The mare began goose-stepping, denoting a submerged continent of feeling.
"When do the dancers dance around the horse?" a photographer asked.
"We'd better not dance around the horse," DiCampo suggested, editing the ceremony to fit the situation, keeping the mare anchored to the ground not by reins but by a line of wordless communication flowing between the two.
Technical difficulties haunted the music from the golf cart, and each time the music stopped, so did the procession. Zoey did not want to stop. Paula kept her circling and circling, moving father and farther from the barat. Pretty soon she and Sanjaya Gupta were so far from the crowd that you could have mistaken them for lovers trying to keep to themselves.
"It would be good if we could just go," said DiCampo, panting. The ace promazine was winding down before the barat.
"In India sometimes, a barat can last for four hours," Sanjaya Gupta told her.
Time is relative. This barat took only an hour, but even so DiCampo was aging prematurely by the time the procession headed down the Guptas' driveway, not because anything happened, but because she sensed what could happen.
When the dancing began at the house to celebrate the union of the two clans, the groom missed out after heading for distant parts of the subdivision.
"Horse is a little nervous," commented Jitendra Gupta, sensing it for the first time.
Finally the guests seated themselves in the wedding tent.
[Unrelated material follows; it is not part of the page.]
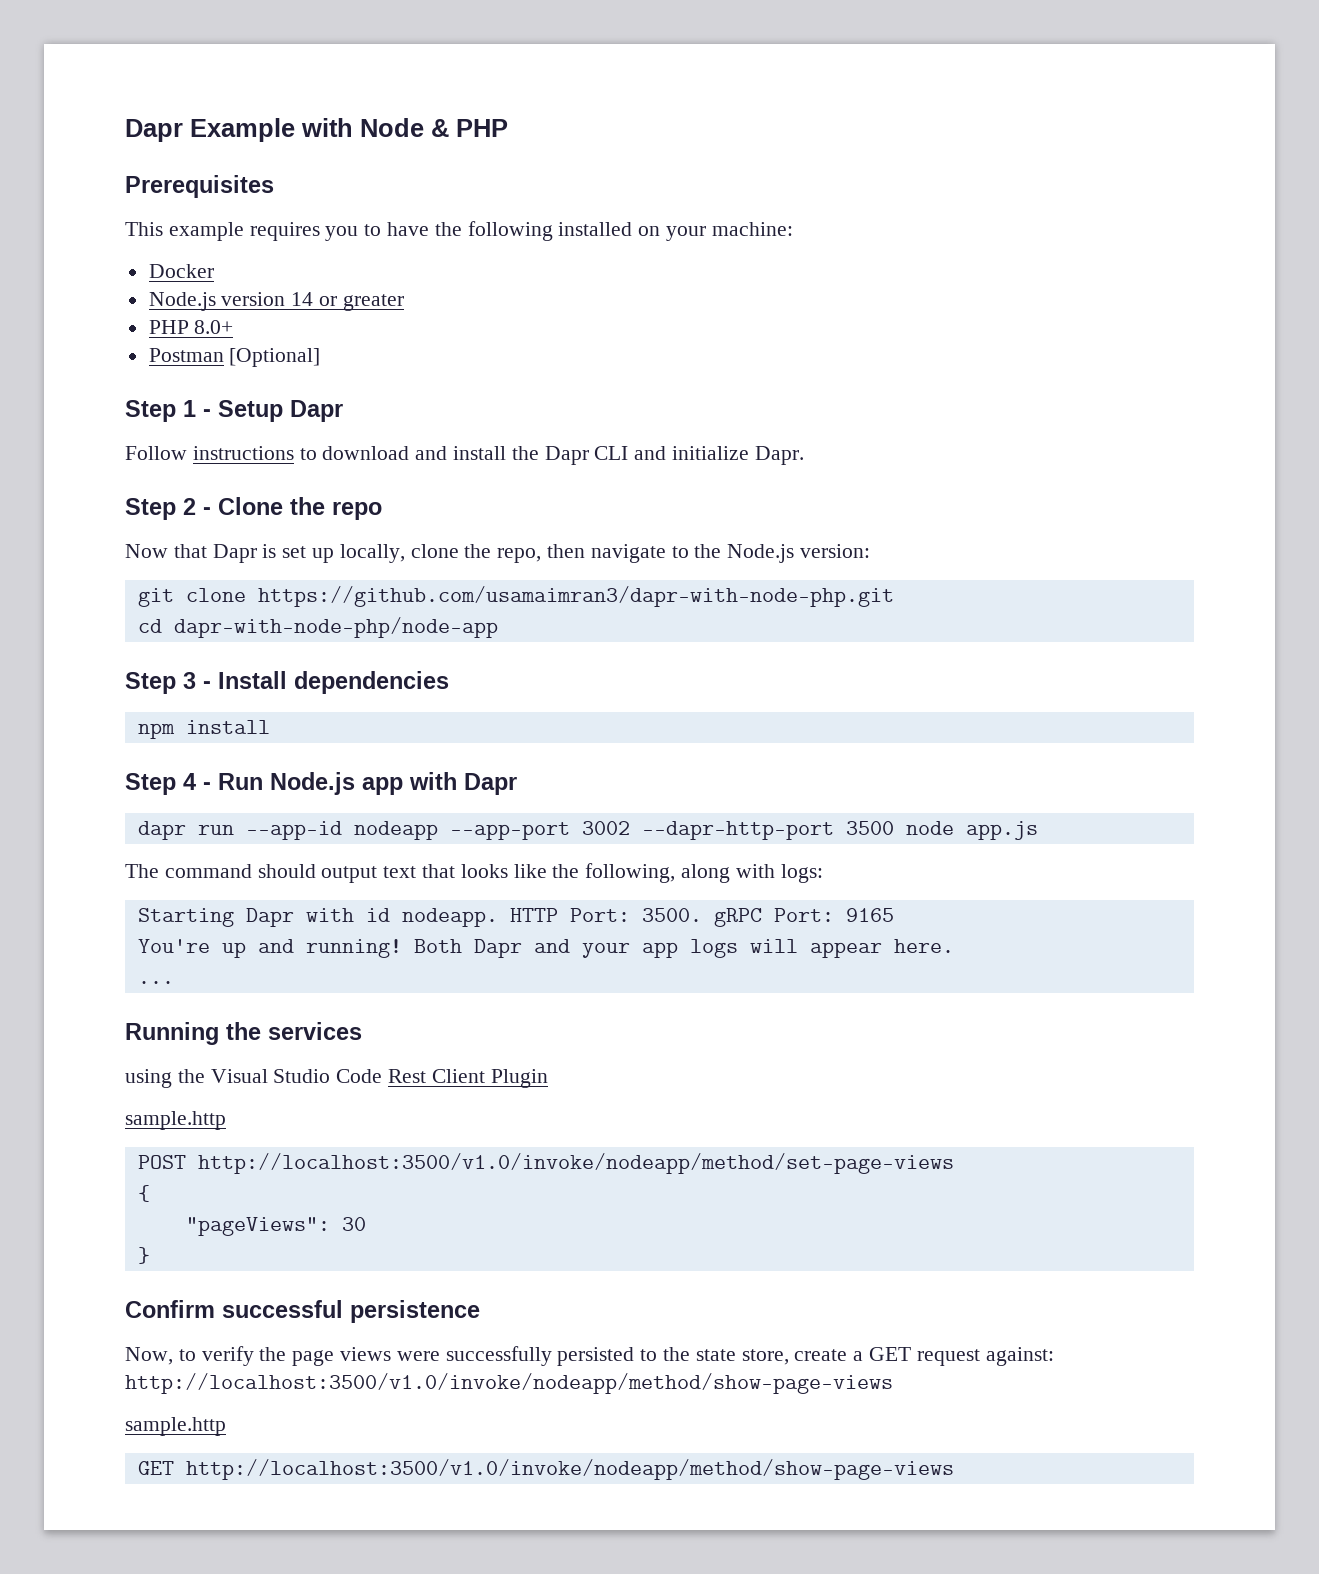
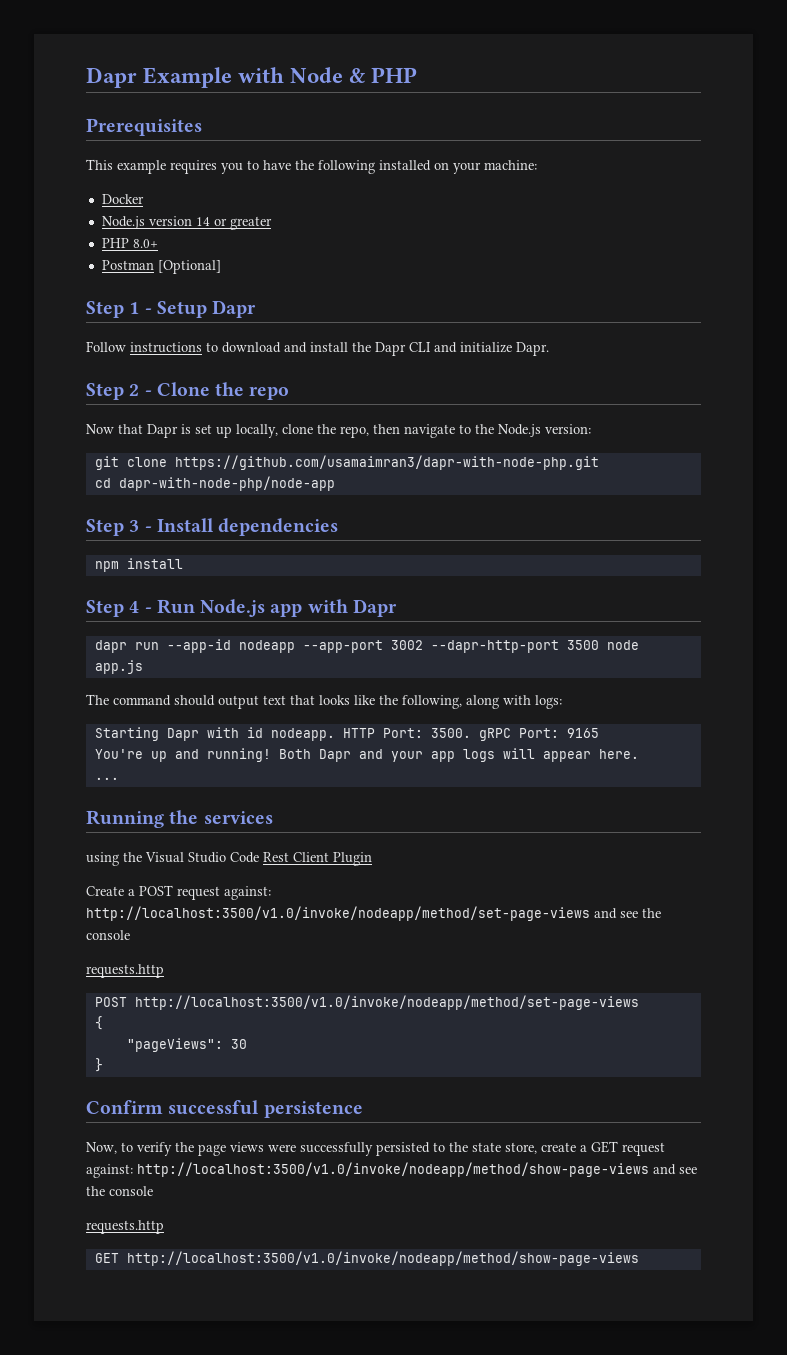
[125,1111,226,1130] sample.http -> [86,885,271,900] [86,906,661,921] [86,930,130,940] [86,964,164,978] Create a POST request against: http://localhost:3500/v1.0/invoke/nodeapp/method/set-page-views and see the console // requests.http
[125,1417,226,1436] // sample.http -> [653,1164,697,1175] [86,1186,153,1196] [86,1220,164,1234] and see the console // requests.http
It was time for the prince of the hour to come down the asphalt driveway, down the emerald hillside to the spot where his relatives waited to collect him from the horse and carry him to the altar so that his feet would never touch the ground.
Amazingly, the horse moved quietly down the hill and concentrated on the footing. The ground was softer because of another rain, and her hoofs went down as far as post holes. Slowly, the mare arrived at where the relatives waited and stood.
DiCampo, with beads of sweat, looked up at the groom and said only half-joking, "I got you this far. If these guys drop you, I'm not liable."
He grinned and settled into the arm chair they had made for him. They carried him toward the altar. Feeling the odd, ill-balanced weight off her back, the favored horse from Eureka took a snatch of grass. DiCampo showed the meaning of the phrase "weak with relief."
"And now," the priest said, "I will invite the bride to come forth."
And the prince of the hour turned to see his bride's radiant approach.